Monday 2 February 2015

To detach or engage? What is true love?

Question: "I do get the release of ego and "I" part...where I have difficulties is the detachment.  If we are not meant to be engaged, why did we choose these flesh bags? "


Answer: Ok so you are conflating detachment with non-engagement perhaps. Detachment happens automatically when you see the truth: everything happens due to conditions, therefore it's not you doing anything, there's nobody here to be attached to, nor anyone to attach to anyone... ya know? But even the concept of detachment is a tricky one, because it conjures up the notion that there is someone detaching from something (like a dissociative disorder). Perhaps better is "primordial unattachment," but nobody is going to remember to say all that. 

As for engagement, it is always the case. Everything is always engaged. I think in Buddhism this is called total exertion. Everything is operating at 100% of its ability. The only reason we can't see that is because of identity clouding the view. 
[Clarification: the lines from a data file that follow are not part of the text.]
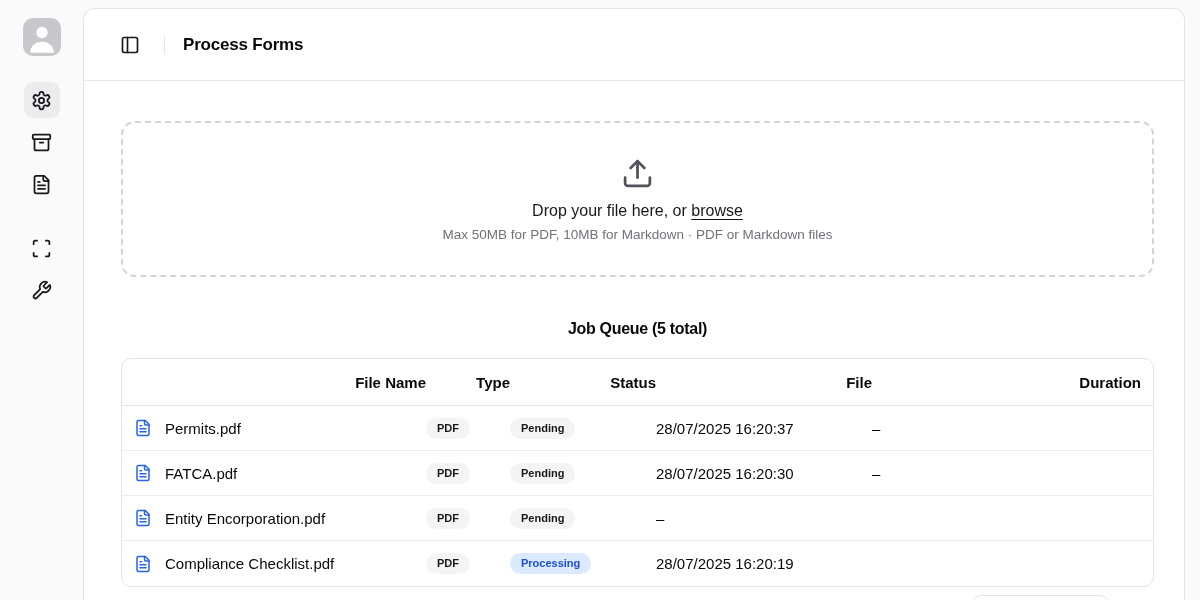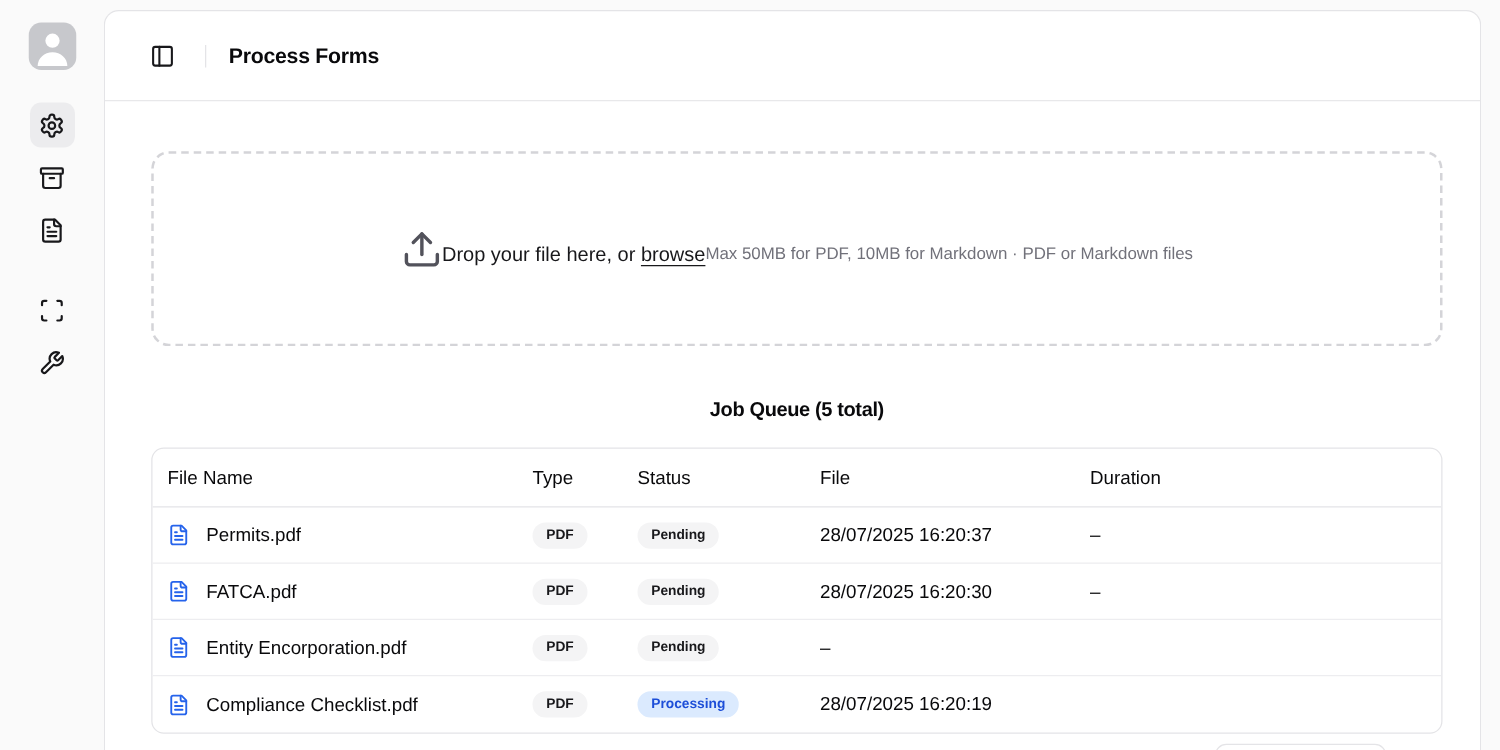"Drop your file here, or" .dropzone { flex-direction: row -> column }
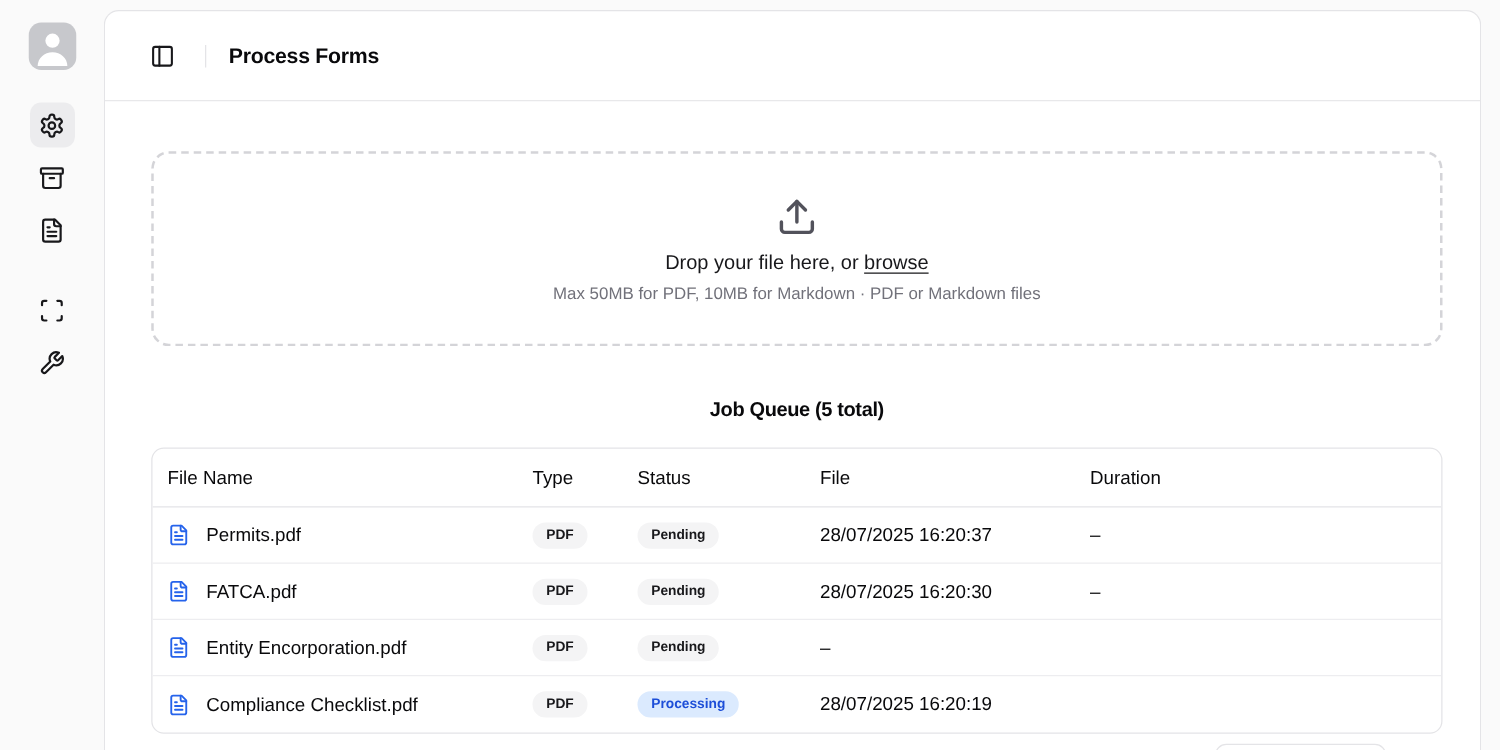"File Name" .thead { font-weight: 400 -> 700; text-align: none -> right }
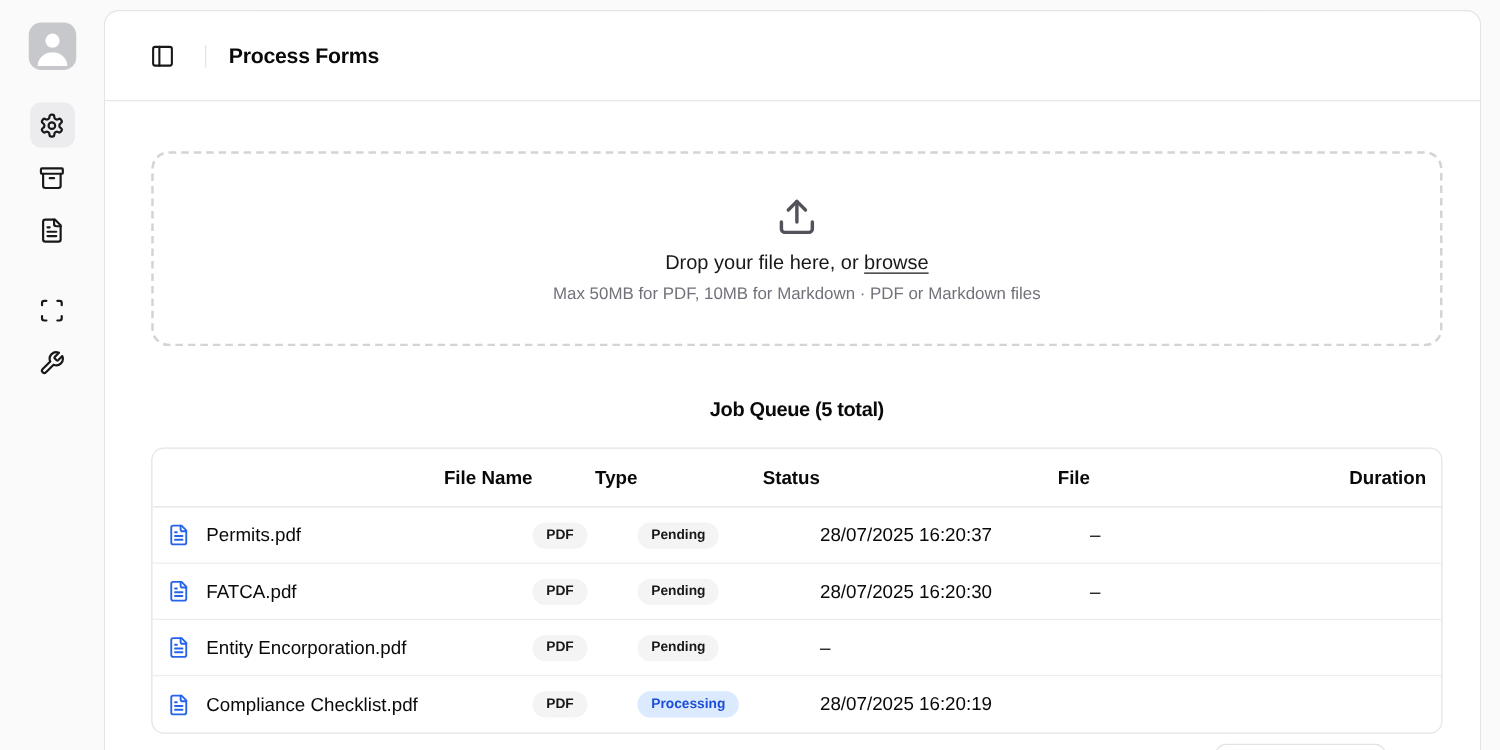"Permits.pdf" .cell-file { align-items: flex-end -> center }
One very divisive idea is love. Many people think that love is something mundane. They think a mother has unconditional love for her children. But that is obviously false, because the mother only has so-called love for her children *because* (she thinks) they are her children. That is completely conditional. At any time she might decide to "disown" them and then consider they are not her children. This happens all the time, especially in my culture (ashkenazi jewish--my grandmother disowned our whole side of the family because i was uncircumcised). Or in the case of a father (or even mother) who somehow finds out via DNA evidence that the child was not theirs. Either due to cheating or maybe switched in the hospital. Now it is a choice: Do I consider the child mine still? Do I still give it my "unconditional" love?

And even this very love itself, what is it? Wishing that someone be happy? But how can we wish for someone to be happy if we do not understand what true happiness is? Buddha's view on happiness is almost diametrically opposed to the common view. Happiness which does not come from letting go of identity is not real happiness. It is the trickster's version of happiness because it keeps you begging for more. 

True love arises from true detachment, ironically. Only with true detachment can we realize true happiness, and only then can we have true compassion for others, helping them to realize the great infinite happiness of no self. If all we know is false happiness, then our so-called love will only lead others to suffer more. For example we may know heroin as the ultimate happiness and so we give our partner some heroin. A friend of mine's mother gave her Xanax when she was a kid because she thought Xanax was the ultimate happiness, and of course now she suffers from anxiety. Or we can give affection, thinking that is the ultimate happiness. Of course, affection is very important for humans, especially little humans, but at some point it becomes just another desire to overcome. 

As Thusness (from the blog Awakening to Reality) says, "Your letting go must be more thorough than any nihilist. Your presence must be more thorough than any realist."

Now, as for your question of "why did we choose these flesh bags?" Once again, that is assuming 2 things: there is a "we" who chose, and second, that there is such a thing as agency/choice. Everything happens automatically due to conditions, logically, and so whatever "choice" there may have been was the same kind of choice a computer has in executing one piece of code vs another. Just a bunch of if-then statements. But there was a set of conditions that led to this mindstream's "birth" in this flesh bag--and basically it was due to habitual ignorance giving rise to identification with appearances.

When you have a dream, do you choose to identify as a dream character? No, not really, although in a sense yes, because you could have done a lot of meditation beforehand or taken galantamine or something to help you have a lucid dream and break out of identifying with any character in the dream.